The protesters reportedly rejected the 40.6% salary increase agreed last March between the Argentine Union of Rural Workers and Stevedores (Uatre) and the Citrus Association of Northwest Argentina (Acnao), within the framework of the labour negotiations. The sector claims that the increase is actually 25%, while the remaining 15% corresponds to an increase that had been reached in 2020.
Víctor Santillán, one of the spokesmen of the self-convened harvesters, said: “We demand that they reopen the bargaining agreements because what they signed is a starvation agreement. They say that 40% is an achievement, but it is 25% with 15% from last year. We earn a wage of 1700 pesos (US$18), which with taxes is 1350 pesos (US$14). It is not enough for anything.”
The workers are demanding the reopening of the labour unions to set a daily wage of 2,500 pesos (US$27).
Meanwhile, Acnoa and Uatre defended the agreement reached in March and alleged that there were political interests behind the protest.

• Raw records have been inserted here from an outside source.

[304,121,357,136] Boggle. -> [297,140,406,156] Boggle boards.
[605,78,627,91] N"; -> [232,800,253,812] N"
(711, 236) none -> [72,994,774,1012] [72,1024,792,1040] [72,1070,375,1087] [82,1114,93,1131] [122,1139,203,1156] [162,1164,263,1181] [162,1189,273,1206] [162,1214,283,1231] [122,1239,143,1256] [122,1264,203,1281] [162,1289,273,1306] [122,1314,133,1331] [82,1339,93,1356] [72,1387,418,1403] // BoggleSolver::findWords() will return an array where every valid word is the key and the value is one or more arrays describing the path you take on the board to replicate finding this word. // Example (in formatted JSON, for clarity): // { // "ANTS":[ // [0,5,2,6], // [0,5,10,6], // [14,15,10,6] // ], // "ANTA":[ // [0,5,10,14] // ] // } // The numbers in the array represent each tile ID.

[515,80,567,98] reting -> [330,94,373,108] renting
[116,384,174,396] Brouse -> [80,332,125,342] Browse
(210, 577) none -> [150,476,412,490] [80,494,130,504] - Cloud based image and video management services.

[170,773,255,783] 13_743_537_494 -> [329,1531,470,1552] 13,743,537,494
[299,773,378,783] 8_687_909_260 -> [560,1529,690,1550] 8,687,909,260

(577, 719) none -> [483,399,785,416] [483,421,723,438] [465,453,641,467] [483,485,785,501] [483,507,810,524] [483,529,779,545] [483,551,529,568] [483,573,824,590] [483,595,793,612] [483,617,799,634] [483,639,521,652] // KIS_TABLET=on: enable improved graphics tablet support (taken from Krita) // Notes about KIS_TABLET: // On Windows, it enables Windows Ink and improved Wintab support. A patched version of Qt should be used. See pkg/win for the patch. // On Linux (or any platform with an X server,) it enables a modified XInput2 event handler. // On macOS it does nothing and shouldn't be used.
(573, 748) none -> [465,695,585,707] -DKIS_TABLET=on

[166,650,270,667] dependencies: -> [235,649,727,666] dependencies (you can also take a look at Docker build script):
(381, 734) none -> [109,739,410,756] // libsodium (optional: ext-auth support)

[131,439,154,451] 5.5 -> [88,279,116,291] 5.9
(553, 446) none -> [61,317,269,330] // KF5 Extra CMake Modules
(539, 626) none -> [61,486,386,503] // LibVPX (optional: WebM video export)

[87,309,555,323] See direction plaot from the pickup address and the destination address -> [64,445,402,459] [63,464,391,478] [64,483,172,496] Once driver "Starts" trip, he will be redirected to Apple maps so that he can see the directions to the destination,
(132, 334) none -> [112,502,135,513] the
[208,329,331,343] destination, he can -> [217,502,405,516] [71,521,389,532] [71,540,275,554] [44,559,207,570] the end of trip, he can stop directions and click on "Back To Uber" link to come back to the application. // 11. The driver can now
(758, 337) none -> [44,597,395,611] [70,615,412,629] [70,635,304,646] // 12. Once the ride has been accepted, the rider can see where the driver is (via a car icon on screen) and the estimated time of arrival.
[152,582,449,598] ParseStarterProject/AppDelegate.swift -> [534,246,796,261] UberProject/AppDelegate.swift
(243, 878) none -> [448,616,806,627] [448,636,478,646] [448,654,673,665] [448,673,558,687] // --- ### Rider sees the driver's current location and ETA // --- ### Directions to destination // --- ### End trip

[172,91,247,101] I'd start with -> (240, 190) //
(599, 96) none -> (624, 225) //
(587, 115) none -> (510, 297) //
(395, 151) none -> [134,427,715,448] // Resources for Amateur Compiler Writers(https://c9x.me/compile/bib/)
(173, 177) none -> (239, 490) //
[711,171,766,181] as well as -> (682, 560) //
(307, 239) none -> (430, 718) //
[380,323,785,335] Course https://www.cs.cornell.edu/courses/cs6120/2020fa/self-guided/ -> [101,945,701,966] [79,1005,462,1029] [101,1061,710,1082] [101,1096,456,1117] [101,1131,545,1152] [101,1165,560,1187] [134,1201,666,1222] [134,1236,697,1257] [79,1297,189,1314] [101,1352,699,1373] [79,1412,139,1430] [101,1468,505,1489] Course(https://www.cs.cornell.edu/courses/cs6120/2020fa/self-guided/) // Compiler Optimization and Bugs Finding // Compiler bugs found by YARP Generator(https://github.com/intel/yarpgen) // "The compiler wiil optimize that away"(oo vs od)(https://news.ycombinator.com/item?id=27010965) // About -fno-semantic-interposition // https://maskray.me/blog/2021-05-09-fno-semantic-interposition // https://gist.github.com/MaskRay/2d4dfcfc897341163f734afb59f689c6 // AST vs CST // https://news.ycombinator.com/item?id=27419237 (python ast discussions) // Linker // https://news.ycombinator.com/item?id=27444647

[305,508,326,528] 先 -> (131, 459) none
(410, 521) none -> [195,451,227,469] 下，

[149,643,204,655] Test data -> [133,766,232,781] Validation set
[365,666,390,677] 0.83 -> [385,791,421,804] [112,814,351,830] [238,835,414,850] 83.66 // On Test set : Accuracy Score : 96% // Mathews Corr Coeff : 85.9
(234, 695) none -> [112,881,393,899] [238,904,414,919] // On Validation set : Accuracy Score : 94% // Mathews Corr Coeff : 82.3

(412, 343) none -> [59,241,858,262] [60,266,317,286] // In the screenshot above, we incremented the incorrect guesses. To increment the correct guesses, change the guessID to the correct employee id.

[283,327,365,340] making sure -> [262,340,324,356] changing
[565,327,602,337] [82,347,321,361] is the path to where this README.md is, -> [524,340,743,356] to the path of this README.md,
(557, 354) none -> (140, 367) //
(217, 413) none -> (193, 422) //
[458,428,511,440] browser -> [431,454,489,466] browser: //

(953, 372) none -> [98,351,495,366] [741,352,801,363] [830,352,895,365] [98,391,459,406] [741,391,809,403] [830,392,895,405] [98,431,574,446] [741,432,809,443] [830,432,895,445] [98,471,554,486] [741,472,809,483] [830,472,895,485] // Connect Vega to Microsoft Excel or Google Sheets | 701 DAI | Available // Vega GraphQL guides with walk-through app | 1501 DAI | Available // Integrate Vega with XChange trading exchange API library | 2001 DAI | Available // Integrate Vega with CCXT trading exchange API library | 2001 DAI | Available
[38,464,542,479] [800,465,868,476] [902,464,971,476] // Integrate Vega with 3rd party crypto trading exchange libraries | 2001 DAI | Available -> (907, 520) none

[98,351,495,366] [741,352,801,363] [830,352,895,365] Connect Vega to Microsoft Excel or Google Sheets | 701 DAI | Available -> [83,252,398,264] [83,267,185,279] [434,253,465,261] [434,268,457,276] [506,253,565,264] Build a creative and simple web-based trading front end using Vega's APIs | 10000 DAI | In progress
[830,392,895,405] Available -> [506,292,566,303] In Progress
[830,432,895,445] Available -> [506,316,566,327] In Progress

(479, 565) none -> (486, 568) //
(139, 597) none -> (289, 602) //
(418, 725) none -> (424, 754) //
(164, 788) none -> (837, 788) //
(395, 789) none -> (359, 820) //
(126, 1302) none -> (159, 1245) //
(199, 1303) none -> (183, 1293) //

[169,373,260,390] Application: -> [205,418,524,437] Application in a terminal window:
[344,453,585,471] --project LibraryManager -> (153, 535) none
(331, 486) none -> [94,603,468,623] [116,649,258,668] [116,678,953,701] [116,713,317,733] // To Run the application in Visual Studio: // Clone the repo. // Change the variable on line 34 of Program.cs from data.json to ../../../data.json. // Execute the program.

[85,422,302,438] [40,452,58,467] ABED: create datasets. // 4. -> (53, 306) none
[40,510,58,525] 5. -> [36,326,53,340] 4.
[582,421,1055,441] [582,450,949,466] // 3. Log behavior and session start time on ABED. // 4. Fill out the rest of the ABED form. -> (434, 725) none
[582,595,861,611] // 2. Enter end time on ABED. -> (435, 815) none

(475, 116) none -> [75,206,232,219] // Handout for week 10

The entities reportedly warned that “minority sectors outside the activity with political interests are carrying out roadblocks and blocking access to farms and production facilities, thus paralysing the functioning and operation of the companies and workers at the beginning of the citrus season”.
The development comes just after the European Union announced that it had revoked a ban on Argentina citrus imports implemented in August due to a high number of citrus black spot interceptions.